Part 2 - Cluster Architecture

PART 2: CLUSTER ARCHITECTURE - SCALING TO HIGH-BANDWIDTH NETWORKS

Why Clusters Are Necessary

The single-instance architecture we’ve explored works well for many networks, but it has inherent scalability limits. A single Zeek process running on one machine can typically handle somewhere between 500 Mbps and 2 Gbps of traffic, depending on the hardware, the traffic mix, and the complexity of your detection scripts. What happens when you need to monitor a 10 Gbps network? Or a 100 Gbps data center?

The answer is Zeek’s cluster architecture, which distributes the analysis workload across multiple machines or processors. Rather than trying to build a bigger, faster single system (vertical scaling), Zeek scales horizontally by adding more systems that work together.

Scaling approaches compared:

┌─────────────────────────────────────────────────────────────┐
│                    VERTICAL SCALING                         │
│              (Single Faster Machine)                        │
│                                                             │
│   Traffic → │████████████│ → Analysis                       │
│             │One Powerful│                                  │
│             │   Zeek     │                                  │
│                                                             │
│   Limits: Hardware ceiling, cost increases exponentially    │
└─────────────────────────────────────────────────────────────┘

┌─────────────────────────────────────────────────────────────┐
│                   HORIZONTAL SCALING                        │
│                (Multiple Machines)                          │
│                                                             │
│                ┌─────────┐                                  │
│   Traffic →    │Worker 1 │ → Analysis                       │
│          ↓     └─────────┘                                  │
│          →     ┌─────────┐                                  │
│          ↓     │Worker 2 │ → Analysis                       │
│          →     └─────────┘                                  │
│          ↓     ┌─────────┐                                  │
│          →     │Worker 3 │ → Analysis                       │
│                └─────────┘                                  │
│                                                             │
│   Limits: Coordination overhead, but scales much further    │
└─────────────────────────────────────────────────────────────┘

Cluster Roles: Division of Labor

A Zeek cluster consists of multiple nodes, each playing a specific role. Understanding these roles and how they interact is essential for designing effective deployments. There are four different types of nodes.

1. Workers: The Packet Processing Engines

Workers are the nodes that actually capture and analyze network traffic. In a cluster, traffic is distributed across multiple workers, with each worker handling a portion of the total traffic volume. Workers perform all the packet acquisition, protocol analysis, and event generation we discussed in the single-instance architecture.

Worker characteristics:

Directly capture packets from network interfaces or load balancers
Run the full event engine and script layer
Generate logs from their portion of the traffic
Send notices and summaries to the manager
Require significant CPU and memory resources

Typical worker deployment:

Network → Load Balancer → Worker 1 (handles 25% of traffic)
                      ├─→ Worker 2 (handles 25% of traffic)
                      ├─→ Worker 3 (handles 25% of traffic)
                      └─→ Worker 4 (handles 25% of traffic)

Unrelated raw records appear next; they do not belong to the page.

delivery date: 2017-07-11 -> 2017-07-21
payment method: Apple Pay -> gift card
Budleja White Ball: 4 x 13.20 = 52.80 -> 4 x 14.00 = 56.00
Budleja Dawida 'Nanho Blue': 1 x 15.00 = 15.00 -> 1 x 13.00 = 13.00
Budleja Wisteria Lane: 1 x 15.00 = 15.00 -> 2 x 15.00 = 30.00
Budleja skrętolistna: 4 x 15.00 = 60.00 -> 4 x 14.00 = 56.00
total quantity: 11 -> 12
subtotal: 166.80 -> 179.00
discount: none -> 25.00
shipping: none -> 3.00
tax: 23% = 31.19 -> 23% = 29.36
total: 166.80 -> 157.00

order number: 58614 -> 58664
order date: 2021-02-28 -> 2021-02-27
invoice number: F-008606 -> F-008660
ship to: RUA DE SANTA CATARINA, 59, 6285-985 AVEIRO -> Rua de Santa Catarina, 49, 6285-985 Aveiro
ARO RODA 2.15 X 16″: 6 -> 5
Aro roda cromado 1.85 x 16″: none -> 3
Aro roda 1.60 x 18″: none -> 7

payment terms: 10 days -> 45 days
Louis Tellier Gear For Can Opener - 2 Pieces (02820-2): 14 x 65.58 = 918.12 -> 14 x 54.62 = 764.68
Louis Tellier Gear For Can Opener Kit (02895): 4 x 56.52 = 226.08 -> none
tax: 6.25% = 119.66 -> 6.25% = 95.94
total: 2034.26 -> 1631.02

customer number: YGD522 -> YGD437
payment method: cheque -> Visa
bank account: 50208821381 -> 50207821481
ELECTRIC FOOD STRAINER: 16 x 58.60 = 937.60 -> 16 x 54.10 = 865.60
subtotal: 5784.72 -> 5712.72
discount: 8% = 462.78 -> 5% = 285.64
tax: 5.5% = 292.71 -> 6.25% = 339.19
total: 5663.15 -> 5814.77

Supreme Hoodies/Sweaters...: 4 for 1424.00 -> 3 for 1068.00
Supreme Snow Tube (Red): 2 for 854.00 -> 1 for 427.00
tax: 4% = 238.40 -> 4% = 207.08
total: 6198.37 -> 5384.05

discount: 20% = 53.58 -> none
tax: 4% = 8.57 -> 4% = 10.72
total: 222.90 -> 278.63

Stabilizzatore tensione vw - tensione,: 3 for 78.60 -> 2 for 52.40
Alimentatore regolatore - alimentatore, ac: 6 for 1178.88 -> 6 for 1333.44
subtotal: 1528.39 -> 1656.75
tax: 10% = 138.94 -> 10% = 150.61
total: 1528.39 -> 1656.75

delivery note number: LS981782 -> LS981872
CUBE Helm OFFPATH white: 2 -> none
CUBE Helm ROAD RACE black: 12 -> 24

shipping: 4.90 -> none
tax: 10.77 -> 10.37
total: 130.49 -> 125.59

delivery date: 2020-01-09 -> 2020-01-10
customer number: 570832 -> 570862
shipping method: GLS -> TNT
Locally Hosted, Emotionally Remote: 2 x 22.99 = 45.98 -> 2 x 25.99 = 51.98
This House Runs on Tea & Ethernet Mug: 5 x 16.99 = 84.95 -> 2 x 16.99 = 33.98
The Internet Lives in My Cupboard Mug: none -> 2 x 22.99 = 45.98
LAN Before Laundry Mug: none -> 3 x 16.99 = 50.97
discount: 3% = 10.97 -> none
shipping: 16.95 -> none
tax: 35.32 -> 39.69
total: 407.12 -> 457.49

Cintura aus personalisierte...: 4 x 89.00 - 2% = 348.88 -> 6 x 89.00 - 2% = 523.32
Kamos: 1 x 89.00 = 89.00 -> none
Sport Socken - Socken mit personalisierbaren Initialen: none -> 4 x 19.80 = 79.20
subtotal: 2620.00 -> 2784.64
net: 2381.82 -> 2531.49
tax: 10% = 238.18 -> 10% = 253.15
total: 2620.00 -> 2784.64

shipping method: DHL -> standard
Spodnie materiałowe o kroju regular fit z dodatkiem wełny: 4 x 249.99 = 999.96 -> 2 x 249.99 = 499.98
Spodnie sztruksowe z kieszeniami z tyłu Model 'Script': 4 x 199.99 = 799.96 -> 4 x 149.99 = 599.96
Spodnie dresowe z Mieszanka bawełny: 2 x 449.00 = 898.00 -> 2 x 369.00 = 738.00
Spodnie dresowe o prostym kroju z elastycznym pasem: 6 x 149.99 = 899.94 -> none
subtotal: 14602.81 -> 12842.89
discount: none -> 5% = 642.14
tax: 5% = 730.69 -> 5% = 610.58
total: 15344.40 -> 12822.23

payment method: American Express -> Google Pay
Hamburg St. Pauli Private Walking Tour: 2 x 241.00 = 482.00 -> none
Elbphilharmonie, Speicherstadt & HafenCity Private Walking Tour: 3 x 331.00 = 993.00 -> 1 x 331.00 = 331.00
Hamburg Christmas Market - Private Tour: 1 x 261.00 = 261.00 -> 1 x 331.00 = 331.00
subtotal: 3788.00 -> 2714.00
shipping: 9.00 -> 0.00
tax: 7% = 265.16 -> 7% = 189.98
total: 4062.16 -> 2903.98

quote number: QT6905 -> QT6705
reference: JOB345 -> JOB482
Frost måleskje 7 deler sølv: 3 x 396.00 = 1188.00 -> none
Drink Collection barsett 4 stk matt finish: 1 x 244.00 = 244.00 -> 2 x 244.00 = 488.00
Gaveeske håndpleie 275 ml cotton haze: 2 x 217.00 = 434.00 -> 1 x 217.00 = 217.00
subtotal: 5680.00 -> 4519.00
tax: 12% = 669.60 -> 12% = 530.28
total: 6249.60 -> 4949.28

The number of workers you need depends on your traffic volume and the complexity of your analysis. A good rule of thumb is that each worker can handle 500 Mbps to 2 Gbps, so a 10 Gbps network might need 5-10 workers depending on configuration and hardware.

2. Manager: The Coordination Hub

The manager node coordinates the cluster, receives notices from workers, and makes cluster-wide decisions. Unlike workers, the manager doesn’t directly analyze network traffic. Instead, it performs administrative and coordination tasks.

Manager responsibilities:

┌─────────────────────────────────────────────────────────────┐
│                   MANAGER NODE DUTIES                       │
├─────────────────────────────────────────────────────────────┤
│                                                             │
│  ► Receive notices from all workers                         │
│    (Workers send alerts to manager for deduplication)       │
│                                                             │
│  ► Aggregate and deduplicate notices                        │
│    (If multiple workers detect same threat, merge alerts)   │
│                                                             │
│  ► Make cluster-wide policy decisions                       │
│    (Determine if behavior is significant across all workers)│
│                                                             │
│  ► Distribute updated intelligence/configuration            │
│    (Push new indicators to all workers)                     │
│                                                             │
│  ► Generate summary statistics                              │
│    (Aggregate metrics from all workers)                     │
│                                                             │
│  ► Coordinate response actions                              │
│    (Orchestrate cluster-wide responses to threats)          │
│                                                             │
└─────────────────────────────────────────────────────────────┘

The manager is typically a less powerful machine than the workers since it’s not processing high-volume traffic. However, it requires good network connectivity to all workers and sufficient resources to handle the volume of notices and coordination messages.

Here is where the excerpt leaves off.